Sábado, 02 de Maio de 2026

Manifestações pelo fim da escala 6x1 marcam o Dia do Trabalhador em diversas cidades

Trabalhadores, estudantes e aposentados foram às ruas nesta sexta-feira (01), feriado do Dia Internacional do Trabalhador, para reivindicar mudanças estruturais na jornada de trabalho brasileira.
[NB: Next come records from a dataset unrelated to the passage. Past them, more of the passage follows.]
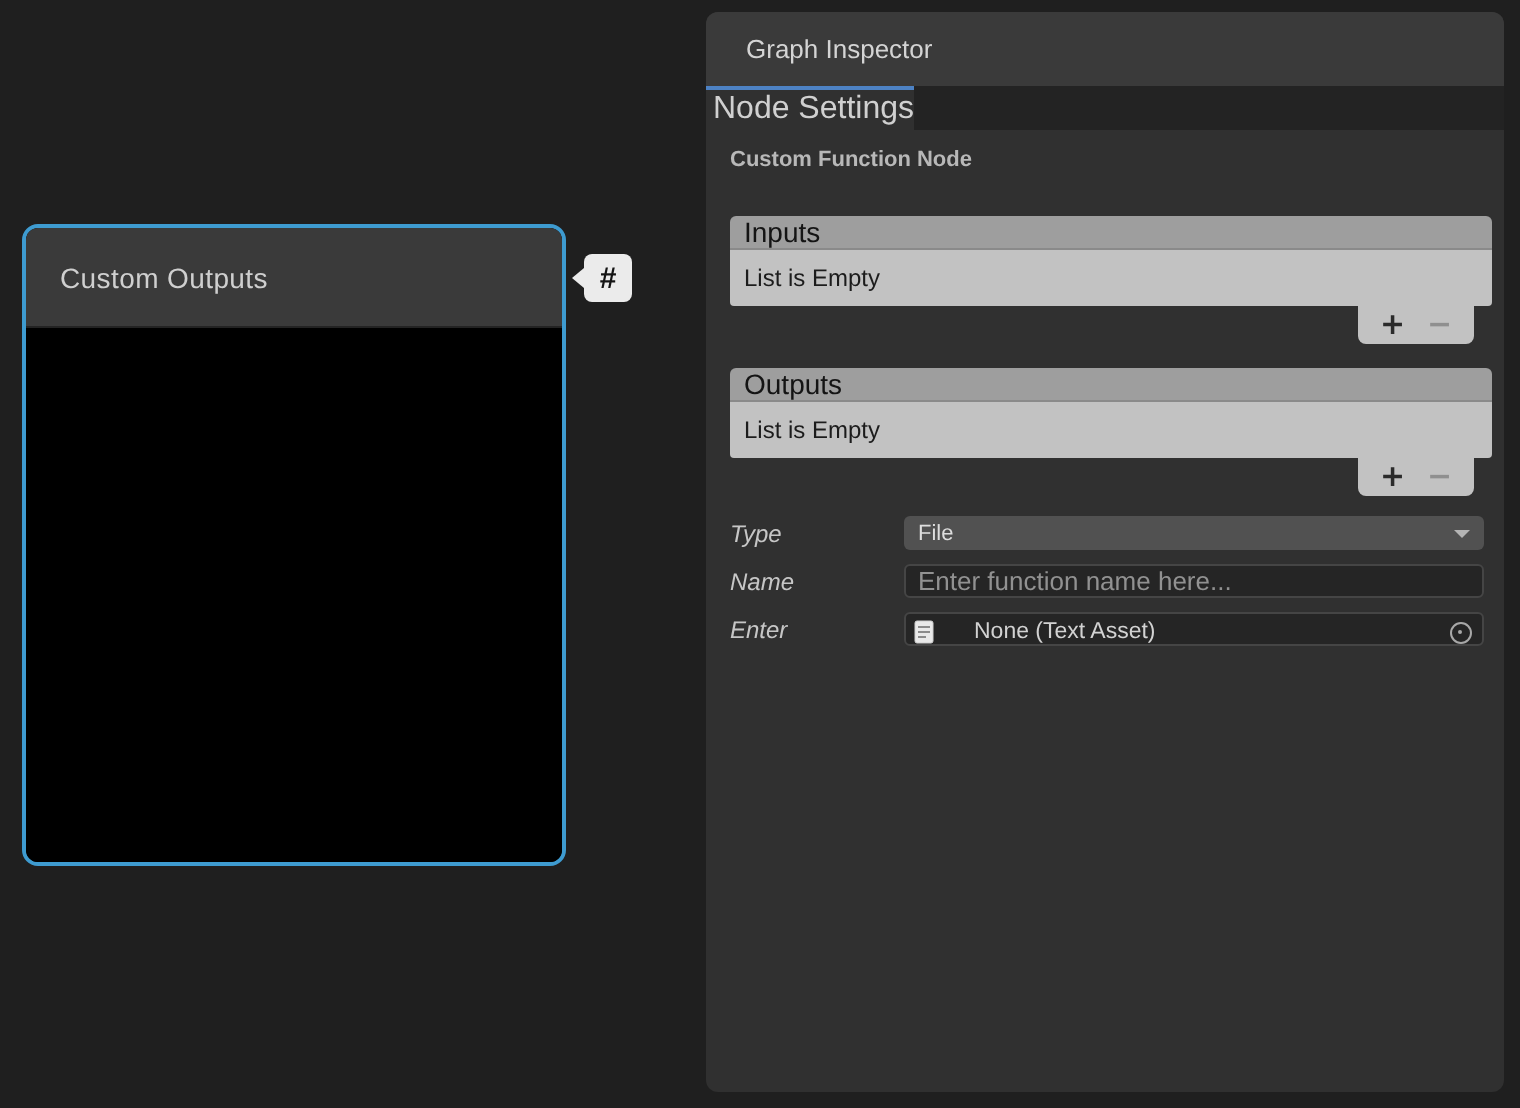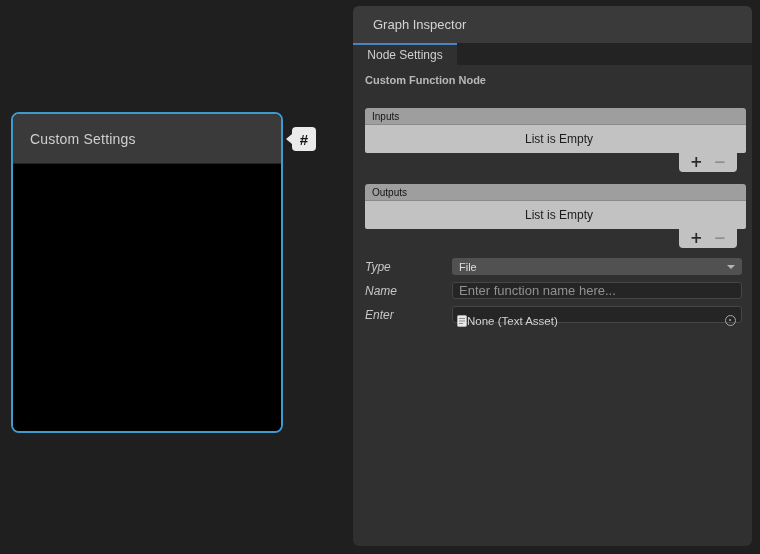--- a/index.html
+++ b/index.html
@@ -38,40 +38,40 @@
   .panel{
     position:absolute;left:353px;top:6px;width:399px;height:540px;
     background:#303030;border-radius:6px;overflow:hidden;
   }
   .panel-header{
     height:37px;background:#3a3a3a;display:flex;align-items:center;
     padding-left:20px;font-size:13px;color:#d4d4d4;
   }
   .tabs{display:flex;height:22px;background:#232323;}
   .tab{
-    display:flex;align-items:center;justify-content:center;
-    font-size:12px;color:#d0d0d0;box-sizing:border-box;cursor:default;
+    display:flex;align-items:center;justify-content:flex-end;
+    font-size:16px;color:#d0d0d0;box-sizing:border-box;cursor:default;
   }
   .tab.active{width:104px;background:#303030;border-top:2px solid #4d82c4;}
   .tab.inactive{padding:0 18px;color:#c9c9c9;}
 
   .content{padding:7px 6px 0 12px;}
   .heading{font-size:11px;font-weight:700;color:#b8b8b8;margin-top:2px;}
 
   
   .rlist{margin-top:22px;}
   .rlist + .rlist{margin-top:12px;}
   .rlist-header{
     height:17px;background:#9e9e9e;border-radius:3px 3px 0 0;
     display:flex;align-items:center;padding-left:7px;
-    font-size:10px;color:#141414;border-bottom:1px solid #8a8a8a;box-sizing:border-box;
+    font-size:14px;color:#141414;border-bottom:1px solid #8a8a8a;box-sizing:border-box;
   }
   .rlist-body{
     height:28px;background:#c2c2c2;display:flex;align-items:center;
-    padding-left:7px;font-size:12px;color:#1c1c1c;border-radius:0 0 2px 2px;justify-content:center;
+    padding-left:7px;font-size:12px;color:#1c1c1c;border-radius:0 0 2px 2px;
   }
   .rlist-footerrow{height:19px;display:flex;justify-content:flex-end;padding-right:9px;}
   .rlist-footer{
     width:58px;height:19px;background:#c2c2c2;border-radius:0 0 4px 4px;
     display:flex;align-items:center;justify-content:space-evenly;
   }
   .btn-add,.btn-remove{
     font-size:15px;line-height:17px;cursor:pointer;user-select:none;
     font-family:"DejaVu Sans",sans-serif;
   }
@@ -97,41 +97,41 @@
   .textfield{
     width:100%;height:17px;background:#252525;border:1px solid #454545;
     border-radius:3px;color:#d6d6d6;font-size:13px;padding:0 6px;
     box-sizing:border-box;outline:none;
     font-family:"Liberation Sans","DejaVu Sans",sans-serif;
   }
   .textfield::placeholder{color:#919191;opacity:1;}
 
   .objfield{
     height:17px;background:#252525;border:1px solid #454545;border-radius:3px;
-    display:flex;align-items:center;padding:12px 5px 0 4px;gap:0;
+    display:flex;align-items:flex-end;padding:12px 5px 0 4px;gap:20px;
     font-size:11.5px;color:#d2d2d2;box-sizing:border-box;cursor:default;
   }
   .doc-icon{flex-shrink:0;display:block;}
   .picker{
     margin-left:auto;width:9px;height:9px;border:1px solid #a8a8a8;
     border-radius:50%;position:relative;cursor:pointer;flex-shrink:0;
   }
   .picker::after{
     content:"";position:absolute;left:2.5px;top:2.5px;width:2.5px;height:2.5px;
     background:#a8a8a8;border-radius:50%;
   }
 </style>
 </head>
 <body>
 
 <div style="position:absolute;inset:0;">
 
   <div class="node">
     <div class="node-title">
-      <span>Custom Settings</span>
+      <span>Custom Outputs</span>
     </div>
     <div class="node-body"></div>
   </div>
 
   <div class="badge">
     <span class="badge-tail"></span>
     <span>#</span>
   </div>
 </div>
 

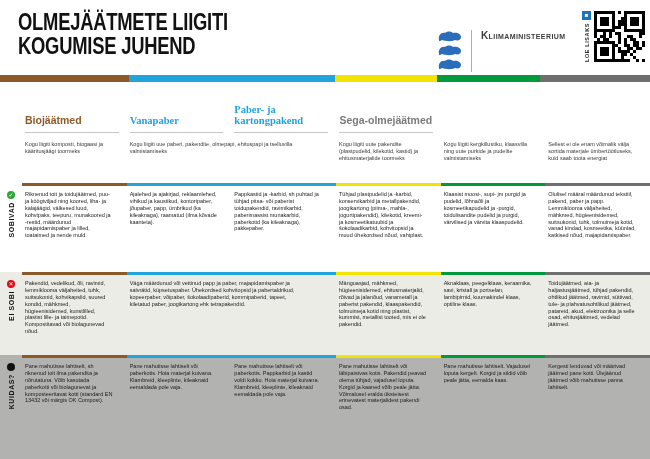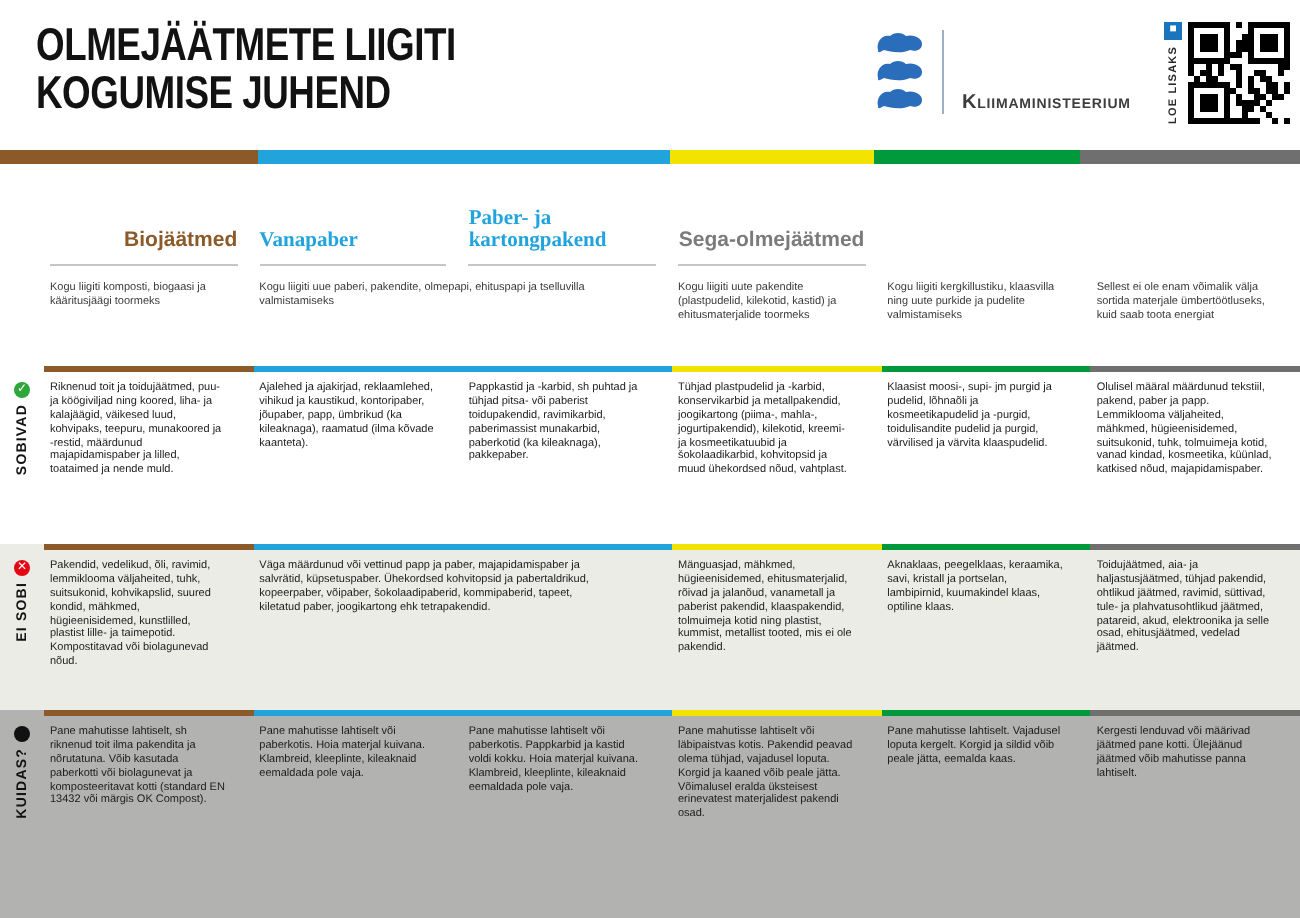--- a/index.html
+++ b/index.html
@@ -8,21 +8,21 @@
     background:#ffffff;font-family:"Liberation Sans",sans-serif;color:#1c1c1c;
     -webkit-font-smoothing:antialiased;
   }
   
   .header{position:relative;height:75px;background:#fff;padding-left:44px;}
   .poster-title{
     position:absolute;left:18px;top:11px;
     font-size:23px;font-weight:bold;line-height:1.04;letter-spacing:-.3px;color:#121212;
     transform:scaleX(.8);transform-origin:left top;white-space:nowrap;
   }
-  .gov-logo{position:absolute;left:437px;top:15px;display:flex;align-items:flex-end;}
+  .gov-logo{position:absolute;left:437px;top:30px;display:flex;align-items:flex-start;}
   .arms{display:block;}
   .logo-divider{width:1px;height:42px;background:#9fb0c4;margin:0 9px 0 8px;}
   .ministry-name{font-size:10px;font-variant:small-caps;letter-spacing:.4px;color:#3d3d3d;font-weight:bold;}
   .qr-block{position:absolute;right:5px;top:11px;display:flex;align-items:flex-start;}
   .qr-side{display:flex;flex-direction:column;align-items:center;margin-right:3px;}
   .qr-mini{width:9px;height:9px;background:#1b75bc;color:#fff;font-size:6px;line-height:9px;text-align:center;}
   .qr-vlabel{writing-mode:vertical-rl;transform:rotate(180deg);font-size:5.5px;font-weight:bold;letter-spacing:.6px;color:#2a2a2a;margin-top:3px;}
   .qr-box{width:51px;height:51px;background:#fff;}
   
   .stripe{display:flex;height:7px;width:650px;}
@@ -31,21 +31,21 @@
   .st-paper{width:206px;background:#21a3dc;}
   .st-plast{width:102px;background:#f3e300;}
   .st-klaas{width:103px;background:#009a3d;}
   .st-sega{width:110px;background:#6f6f6f;}
   
   .thead,.introw{display:flex;}
   .rail-spacer{width:22px;flex:none;}
   .hgrid{flex:1;display:grid;grid-template-columns:repeat(6,1fr);align-items:end;height:51px;}
   .hcell{position:relative;padding:0 8px 7px 3px;font-size:10.5px;font-weight:bold;line-height:1.05;}
   .hcell::after{content:"";position:absolute;left:3px;right:8px;bottom:0;height:1px;background:#c6c6c6;}
-  .hc-bio{color:#8c5a28;text-align:right;}
+  .hc-bio{color:#8c5a28;}
   .hc-paper{color:#21a3dc;font-family:Liberation Serif, serif;}
   .hc-plast{color:#1a1a1a;}
   .hc-klaas{color:#009a3d;}
   .hc-sega{color:#7b7b7b;text-align:center;}
   .igrid{flex:1;display:grid;grid-template-columns:repeat(6,1fr);height:50px;}
   .icell{padding:8px 13px 0 3px;font-size:5.5px;line-height:1.25;color:#3a3a3a;}
   .icell.span2{grid-column:span 2;padding-right:30px;}
   
   .band{display:flex;}
   .band-sobivad{height:89px;background:#ffffff;}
A principal pauta dos atos, que ocorreram em várias capitais, foi a extinção da escala 6x1 — que prevê seis dias de trabalho para apenas um de descanso — sem que haja redução nos salários. Em Brasília, o movimento concentrou-se no Eixão do Lazer, na Asa Sul, reunindo representantes de diversas categorias e centrais sindicais.

Os manifestantes argumentam que a redução da jornada é uma questão de justiça social e saúde pública. Relatos colhidos durante o evento destacaram o desgaste físico e mental causado pela folga única semanal, além dos prejuízos ao convívio familiar e à formação educacional. Lideranças sindicais reforçaram que a medida, além de humanizar o trabalho, pode aumentar a produtividade das empresas, contestando o que classificam como "terrorismo econômico" por parte de setores do empresariado.

Impacto social e pauta feminina

O ato também deu visibilidade a questões específicas, como a precarização do trabalho doméstico e a situação de profissionais concursados que aguardam nomeação. Houve um destaque especial para a jornada das mulheres, que frequentemente enfrentam duplas ou triplas cargas de trabalho. Sindicalistas defenderam que o fim da escala 6x1 beneficiaria prioritariamente o público feminino, permitindo maior tempo para o autocuidado e lazer, desde que acompanhado por uma divisão mais justa das tarefas domésticas pelos homens.

Confronto e intervenção policial

Apesar do caráter pacífico da maioria das reivindicações, o ato em Brasília registrou um princípio de tumulto após a chegada de apoiadores do ex-presidente Jair Bolsonaro. A presença de um boneco inflável do ex-mandatário foi interpretada como provocação pelos trabalhadores, resultando em troca de insultos e agressões físicas. A Polícia Militar do Distrito Federal (PMDF) interveio rapidamente para conter os ânimos e restabelecer a ordem, informando que não houve registros de ocorrências graves após a dispersão do conflito.